Infantile hypertrophic pyloric stenosis after pertussis prophylaxis with erythromcyin: a case review and cohort study.

Author information

1
Division of Birth Defects, Child Development, and Disability and Health, National Center for Environmental Health, Centers for Disease Control and Prevention, Atlanta, GA 30341-3724, USA. mrh7@cdc.gov

Erratum in

  • Lancet 2000 Feb 26;355(9205):758.

Abstract

BACKGROUND:

In February, 1999, a local US health department identified a cluster of pertussis cases among neonates born at a community hospital and recommended oral erythromycin for post-exposure prophylaxis for about 200 neonates born at that hospital between Feb 1 and Feb 24, 1999. We investigated a cluster of seven cases of infantile hypertrophic pyloric stenosis (IHPS) that occurred the following month among the neonates who had received erythromycin.

METHODS:

We obtained a masked, independent review of the IHPS ultrasonography diagnoses, calculated the monthly IHPS incidence, and compared index and historical (1998-99) IHPS cases with respect to several characteristics including erythromycin exposure.
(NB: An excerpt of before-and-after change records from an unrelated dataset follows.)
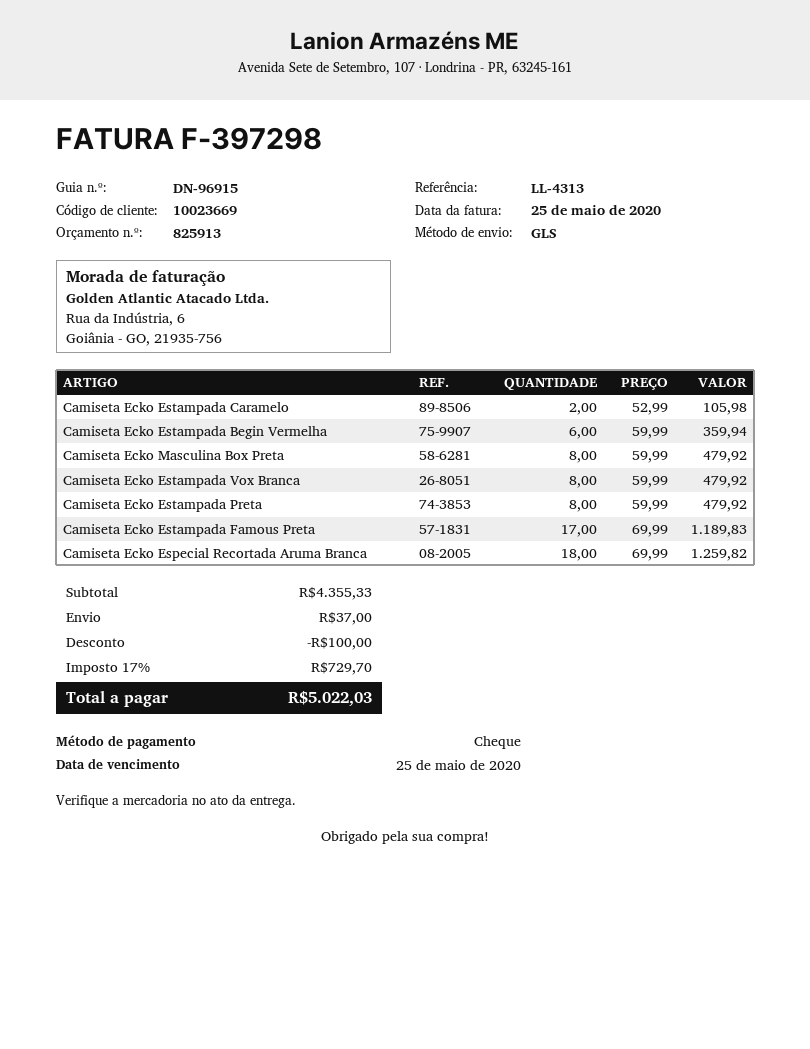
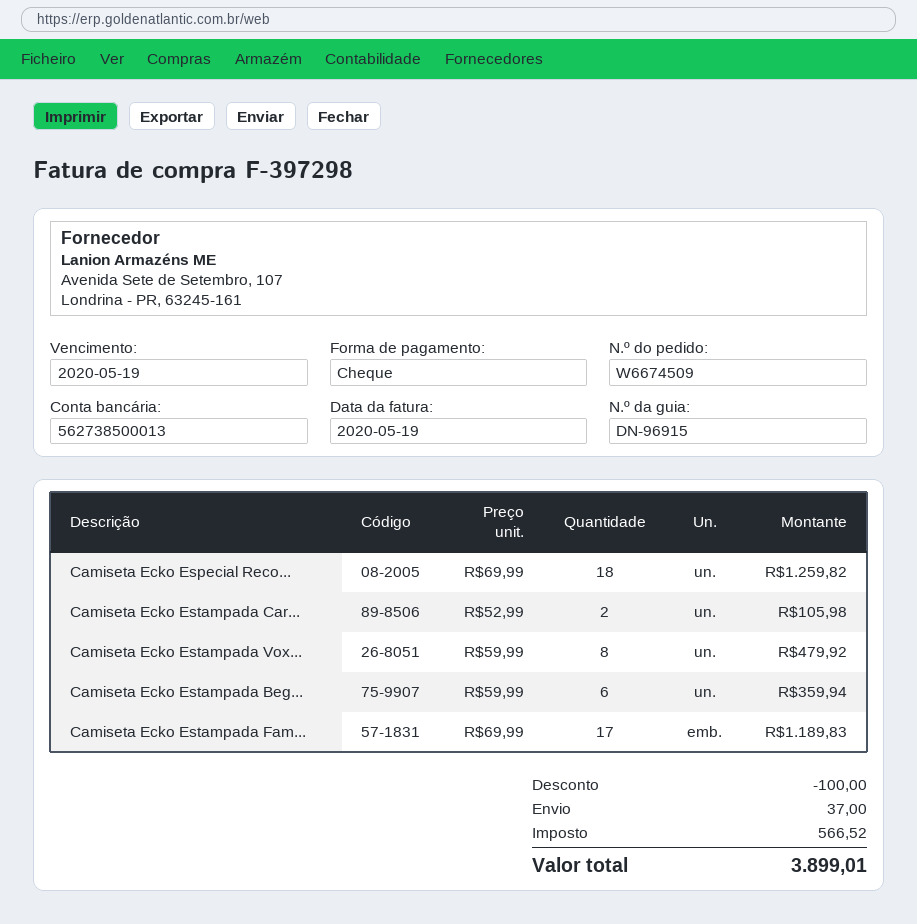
invoice date: 2020-05-25 -> 2020-05-19
due date: 2020-05-25 -> 2020-05-19
Camiseta Ecko Masculina Box Preta: 8 x 59.99 = 479.92 -> none
Camiseta Ecko Estampada Preta: 8 x 59.99 = 479.92 -> none
tax: 729.70 -> 566.52
total: 5022.03 -> 3899.01

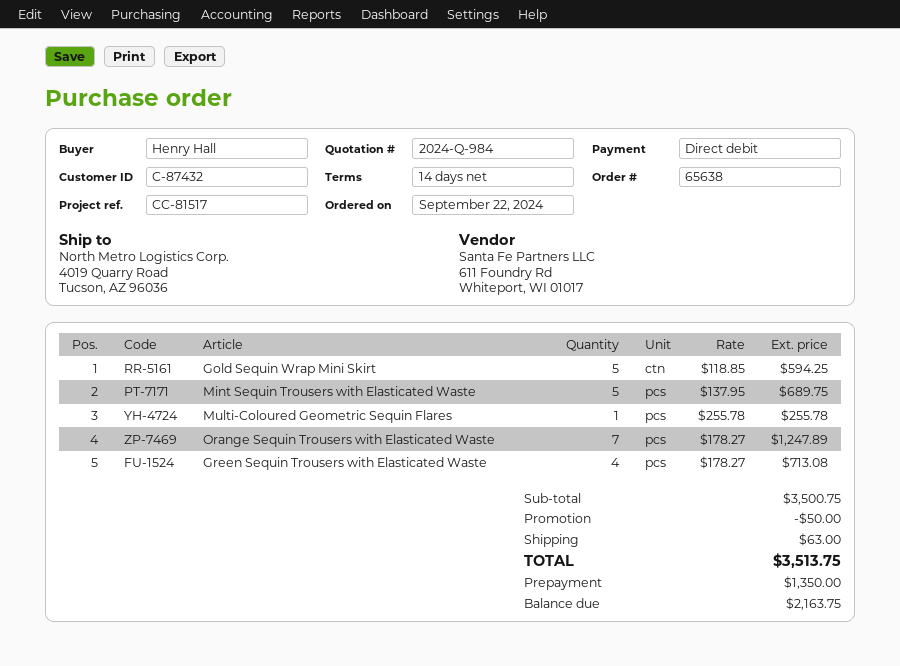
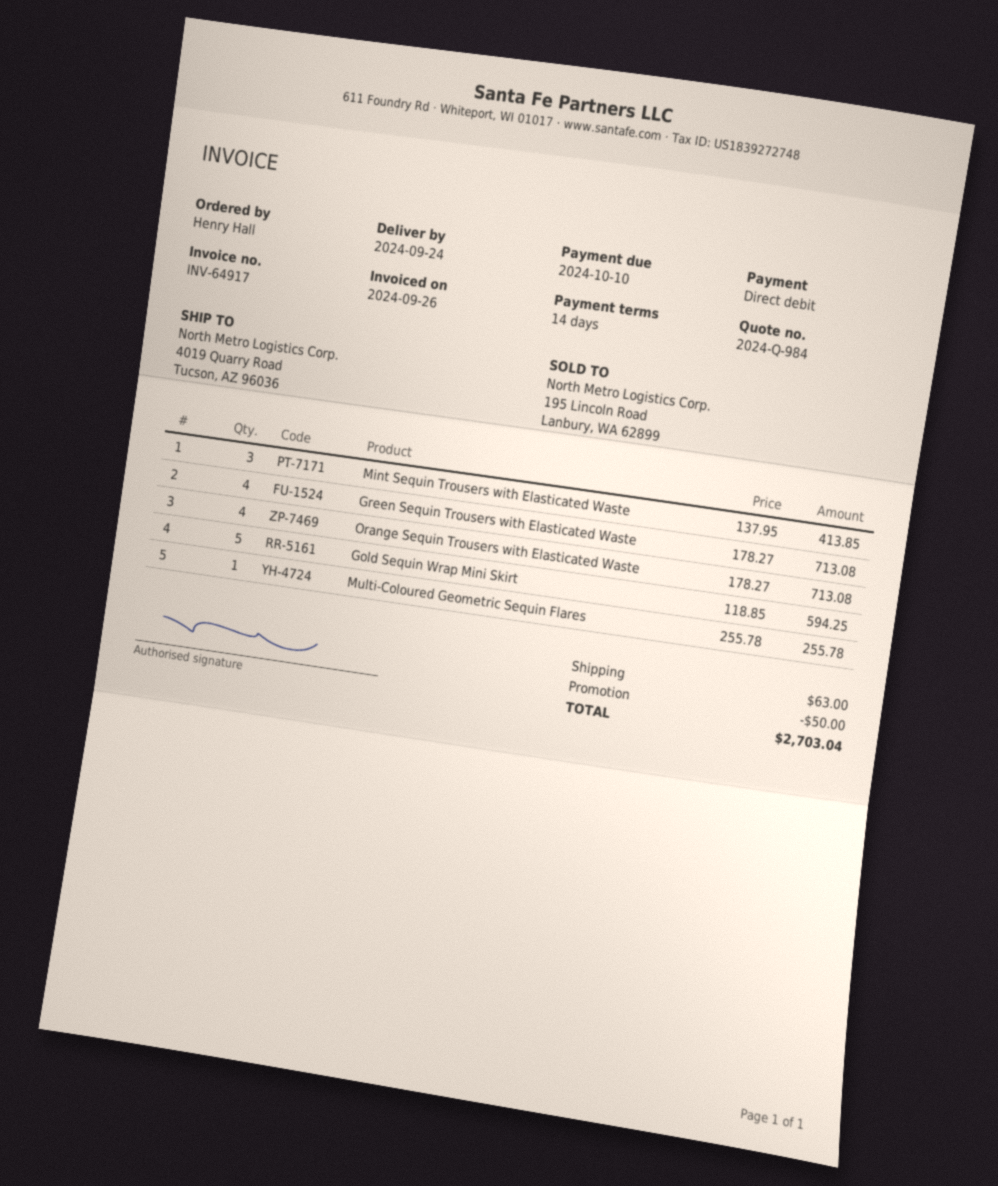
Mint Sequin Trousers with Elasticated Waste: 5 x 137.95 = 689.75 -> 3 x 137.95 = 413.85
Orange Sequin Trousers with Elasticated Waste: 7 x 178.27 = 1247.89 -> 4 x 178.27 = 713.08
total: 3513.75 -> 2703.04

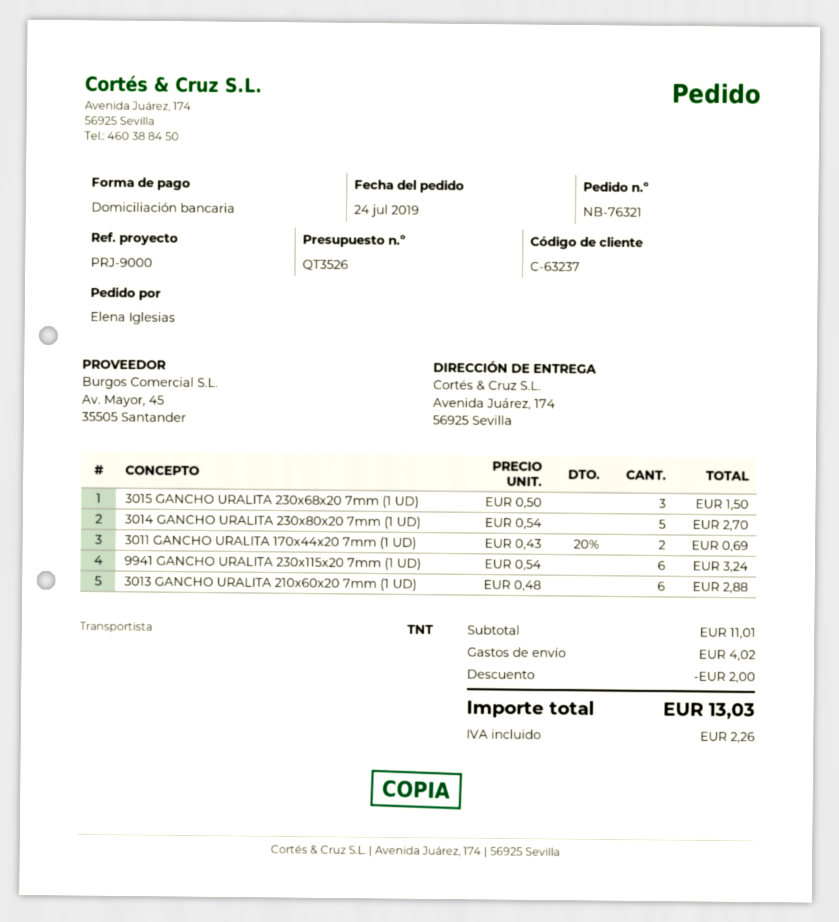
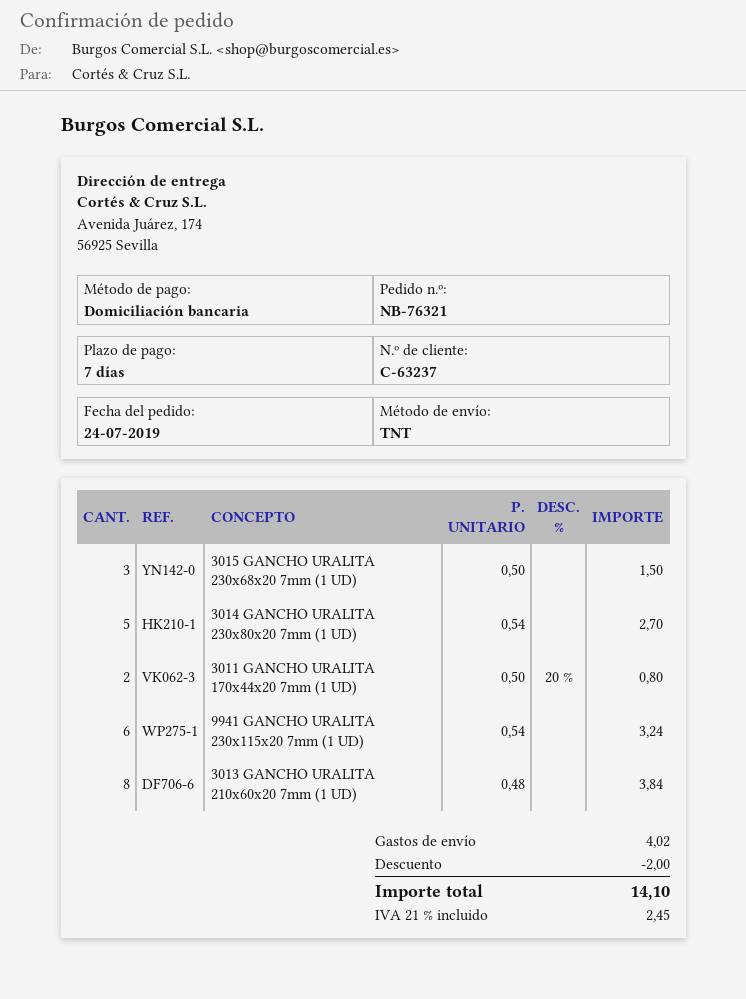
3011 GANCHO URALITA 170x44x20 7mm (1 UD): 2 x 0.43 - 20% = 0.69 -> 2 x 0.50 - 20% = 0.80
3013 GANCHO URALITA 210x60x20 7mm (1 UD): 6 x 0.48 = 2.88 -> 8 x 0.48 = 3.84
tax: 2.26 -> 2.45
total: 13.03 -> 14.10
We used a retrospective cohort of infants born in January and February, 1999, to investigate further erythromycin exposure and development of IHPS.

FINDINGS:

An independent review confirmed the ultrasonographic diagnoses of all seven index IHPS cases. All index cases versus none of the historical IHPS cases had been given erythromycin for pertussis prophylaxis. The IHPS rate for infants born in the hospital in February, 1999, was 32.3 per 1000 liveborn infants, representing nearly a seven-fold increase over 1997-98 (relative risk 6.8 [95% CI 3.0-15.7]). Among infants born in January and February, 1999, erythromycin was associated with IHPS (absolute risk 4.5%, relative risk infinity [1.7-infinity]).

INTERPRETATION:

Neonates receiving oral erythromycin may have an increased risk of IHPS. The risks and benefits of erythromycin for neonatal pertussis prophylaxis should be re-evaluated, and caution should be used in defining risk groups for prophylaxis.

PMID:
10609814
DOI:
10.1016/s0140-6736(99)10073-4
[Indexed for MEDLINE]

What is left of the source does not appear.